We have taken a look at how the private sector are using additive manufacturing to build rocket engines in this previous article. In that example, the engineers use powder bed fusion for printing their small (30cm diameter) dual-alloy rocket nozzles.
NASA on the other hand have been experimenting not only with powder bed fusion but also with blown powder directed energy deposition, as part of their Rapid Analysis and Manufacturing Propulsion Technology (RAMPT) project.
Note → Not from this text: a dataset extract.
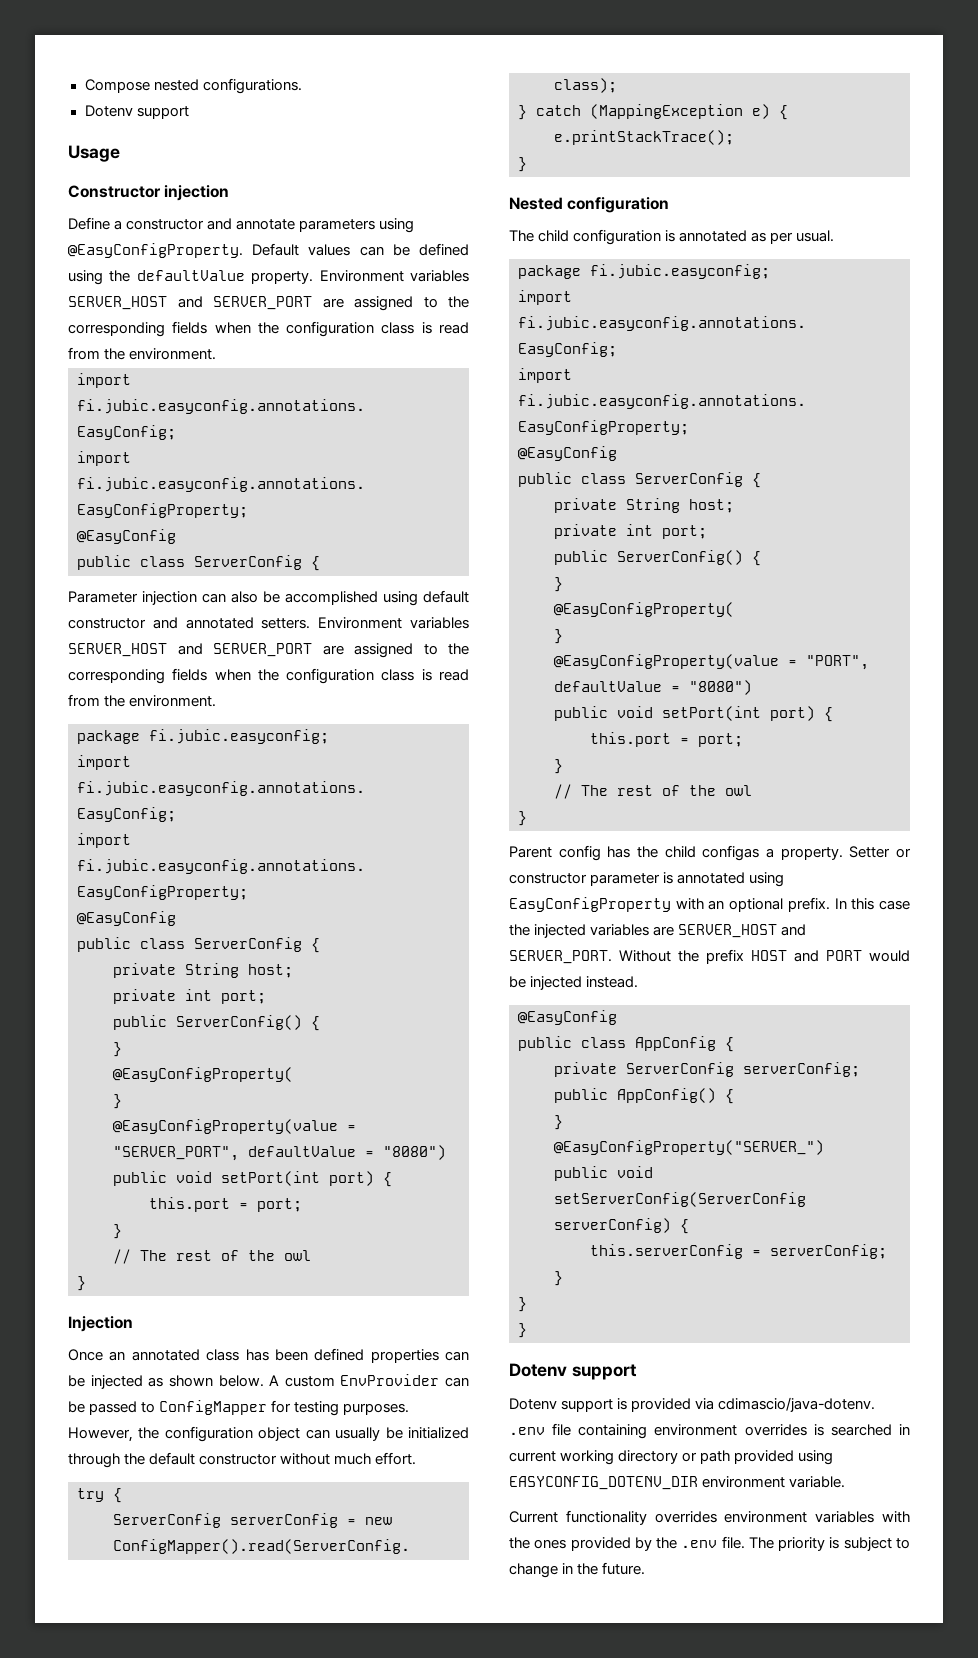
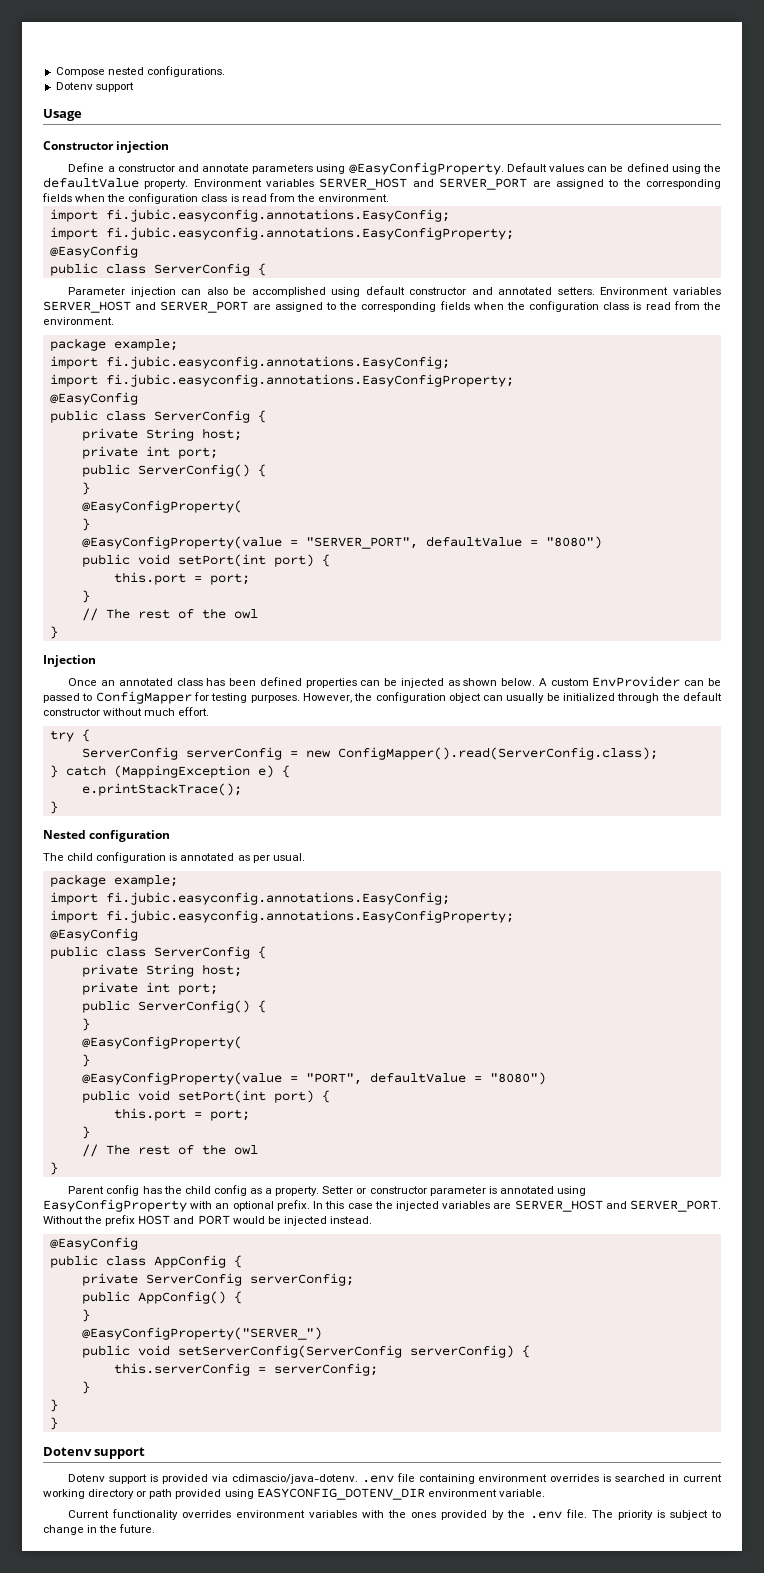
[149,729,329,744] fi.jubic.easyconfig; -> [113,339,178,351] example;
[590,264,770,279] fi.jubic.easyconfig; -> [113,875,178,887] example;
[702,845,760,861] configas -> [213,1185,262,1196] config as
The RAMPT project is funded by NASA’s Game Changing Development program and includes partners from across the agency such as Marshall Space Flight Center, Glenn Research Center and Ames Research Center as well as from industry and academia.
Previously the NASA team had experimented with powder bed fusion for manufacturing their dual-alloy, composite overwrapped engine assemblies at a smaller scale, but thanks to Direct Energy Deposition (DED) they have been able to scale up the size of their builds having printed a rocket engine measuring 40 inches in diameter and standing 38 inches tall, with fully integrated cooling channels.
Traditionally, a rocket assembly of this complexity would take a year to manufacture via normal welding methods. But by integrating the individual parts into one print, they were able to reduce the build time to just 30 days.
And Boeing thinks that they may be able to go even bigger than 40 inches, suggesting that this method could be used to print the Space Launch System engines.
Directed Energy Deposition
Blown powder directed energy deposition is also known as Direct Energy Deposition (DED), and works by blasting powder out of a nozzle with an inert gas, directly into the path of a laser which is mounted in the same printer head as the gas/powder nozzles. The resulting meltpool is steered along the toolpath by the printer’s CNC system, and a part is formed layerwise.
The image below shows the arrangement of powder/gas feed tubes arranged around the laser and nozzle.
As seen in the cutaway image below, the powders are fired in a steam of gas at the previously deposited matter, where the powder streams are met with a laser and fuses the powder particles to the target.
“This technology advancement is significant, as it allows us to produce the most difficult and expensive rocket engine parts for a lower price tag than in the past,” said Drew Hope, manager of NASA’s Game Changing Development Program.
“It will allow companies within and outside of the aerospace industry to do the same and apply this manufacturing technology to the medical, transportation, and infrastructure industries”, added Hope.
Boeing & DED
One such company is Boeing, who are undoubtedly excited at the prospect of cutting their manufacturing costs on the already over budget Space Launch System project.
“Producing channel wall nozzles and other components using this new type of additive manufacturing would enable us to make the SLS (Space Launch System) engines at the scale required with a reduced schedule and reduced cost,” said Johnny Heflin, Liquid Engines Office manager for the Space Launch System program.
RAMPT and the Space Launch System team are currently investigating development of a 5 ft diameter variant for qualification testing, which presumably will serve as a roadmap to a possible replacement for the RL-10 engines on the upper stages (which measure around 7ft in diameter).